How LLMs Work: Layman to Hero

Deep Dive · 2025

How Large Language Models Actually Work

A complete guide from “what even is a neural network?” to transformers, RLHF, inference, and scaling laws — no PhD required.

By a curious engineer ~22 min read Layman → Hero

What is a neural network? Layman
The hardware stack — where does it run? Layman
Tokens — the alphabet of AI Layman
Embeddings — meaning as coordinates Layman
The Transformer architecture Intermediate
Attention — how the model “thinks” Intermediate
Pre-training on the internet Intermediate
RLHF — teaching it to be helpful Intermediate+
Fine-tuning and adapters Hero
Inference — how generation works Hero
Scaling laws and emergent abilities Hero

In late 2022, a chatbot wrote a sonnet, debugged Python, explained black holes to a 10-year-old, and passed the bar exam — all in the same week. The world lost its mind. Engineers, teachers, lawyers, and your uncle at Thanksgiving all asked the same question: how does it actually do that?

This guide answers that question completely. We start from absolute zero — no math, no jargon — and by the end you’ll understand the full engineering stack: tokens, embeddings, the transformer, attention, training at scale, RLHF, fine-tuning, inference, and the mysterious “emergent abilities” that surprised even the researchers who built these systems.

📍 How to read this. Each section carries a difficulty badge. If you’re already comfortable with one concept, jump ahead. If you’re starting fresh, read top to bottom — each section builds on the last.

Section 01

🌱 Layman

What is a neural network?

Before we talk about LLMs, transformers, or tokens — we need to answer a more basic question that most articles skip. What on earth is a neural network, and why does it matter?

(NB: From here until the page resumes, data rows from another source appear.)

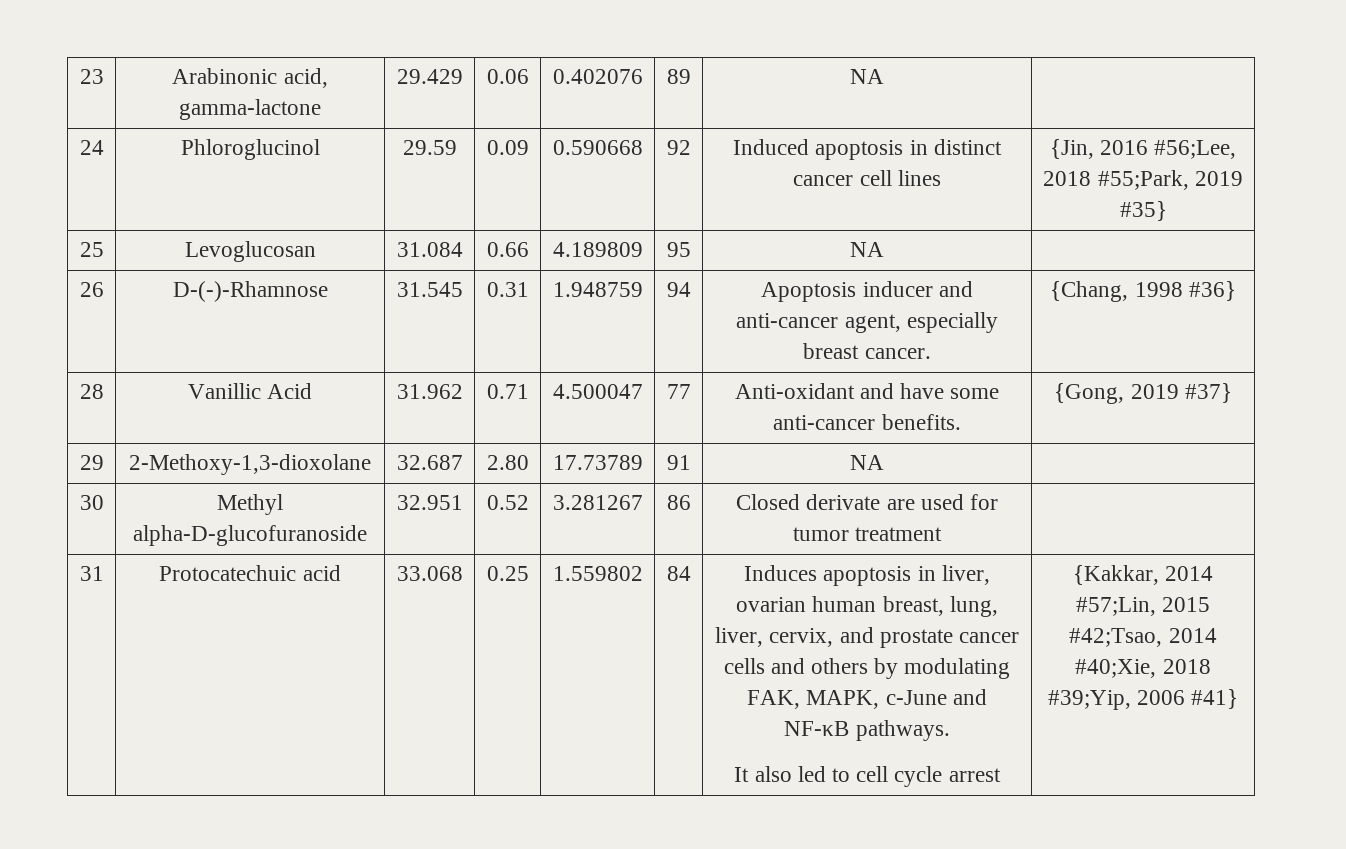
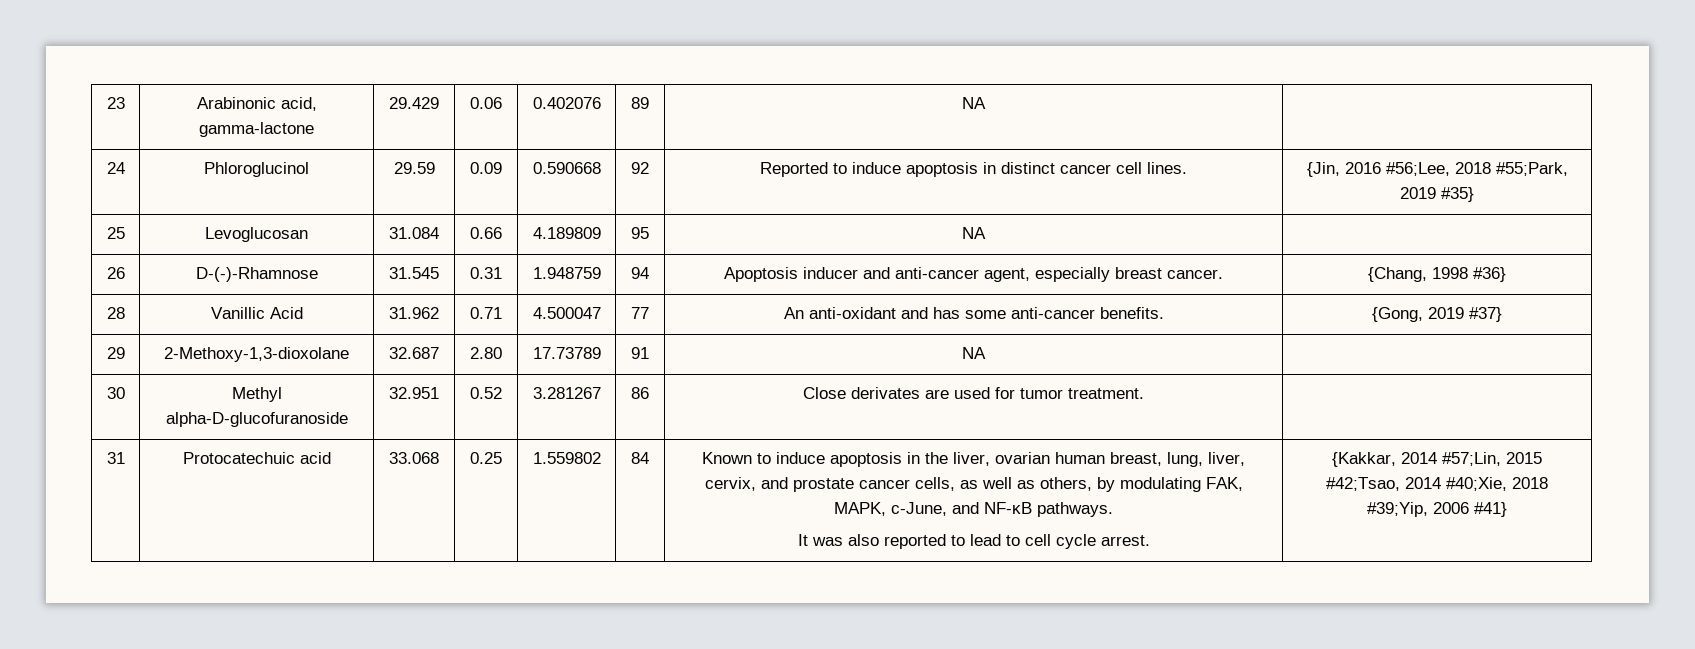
- 24 | Phloroglucinol | 29.59 | 0.09 | 0.590668 | 92 | Induced apoptosis in distinct cancer cell lines | {Jin, 2016 #56;Lee, 2018 #55;Park, 2019 #35}
+ 24 | Phloroglucinol | 29.59 | 0.09 | 0.590668 | 92 | Reported to induce apoptosis in distinct cancer cell lines. | {Jin, 2016 #56;Lee, 2018 #55;Park, 2019 #35}
- 28 | Vanillic Acid | 31.962 | 0.71 | 4.500047 | 77 | Anti-oxidant and have some anti-cancer benefits. | {Gong, 2019 #37}
+ 28 | Vanillic Acid | 31.962 | 0.71 | 4.500047 | 77 | An anti-oxidant and has some anti-cancer benefits. | {Gong, 2019 #37}
- 30 | Methyl alpha-D-glucofuranoside | 32.951 | 0.52 | 3.281267 | 86 | Closed derivate are used for tumor treatment |
+ 30 | Methyl alpha-D-glucofuranoside | 32.951 | 0.52 | 3.281267 | 86 | Close derivates are used for tumor treatment. |
- Induces apoptosis in liver, ovarian human breast, lung, liver, cervix, and prostate cancer cells and others by modulating FAK, MAPK, c-June and NF-κB pathways.
+ Known to induce apoptosis in the liver, ovarian human breast, lung, liver, cervix, and prostate cancer cells, as well as others, by modulating FAK, MAPK, c-June, and NF-κB pathways.
- It also led to cell cycle arrest
+ It was also reported to lead to cell cycle arrest.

Start with the word “neural.” It comes from neurons — the cells in your brain. Your brain has roughly 86 billion neurons. Each neuron receives electrical signals from others, does a tiny calculation, and either fires a signal forward or stays quiet. The magic isn’t in any single neuron; it’s in the connections between billions of them.

A neural network is a software imitation of this idea. Instead of biological cells, we have mathematical functions called nodes. Instead of biological synapses, we have numbers called weights. And instead of electricity, we have numbers flowing through layers of calculations.

🏭 Analogy

Think of a neural network like an assembly line with many workers. You send raw material (your input — say, a photo or a sentence) into one end. Each worker (layer) looks at what the previous worker passed them, does their small job, and passes it forward. By the time the material exits the last worker, it’s been transformed into a finished product — a classification, a prediction, a generated sentence.

Fig 1. A simple neural network. Each circle is a node; each line is a weight. Numbers flow left → right, getting transformed at each layer until the output emerges.

What are “weights” and why do they matter?

Every connection between nodes has a weight — a number that controls how strongly that connection influences the next node. A weight of 0.9 means “pass nearly everything through.” A weight of 0.01 means “almost ignore this.” A negative weight means “this actually pushes against the output.”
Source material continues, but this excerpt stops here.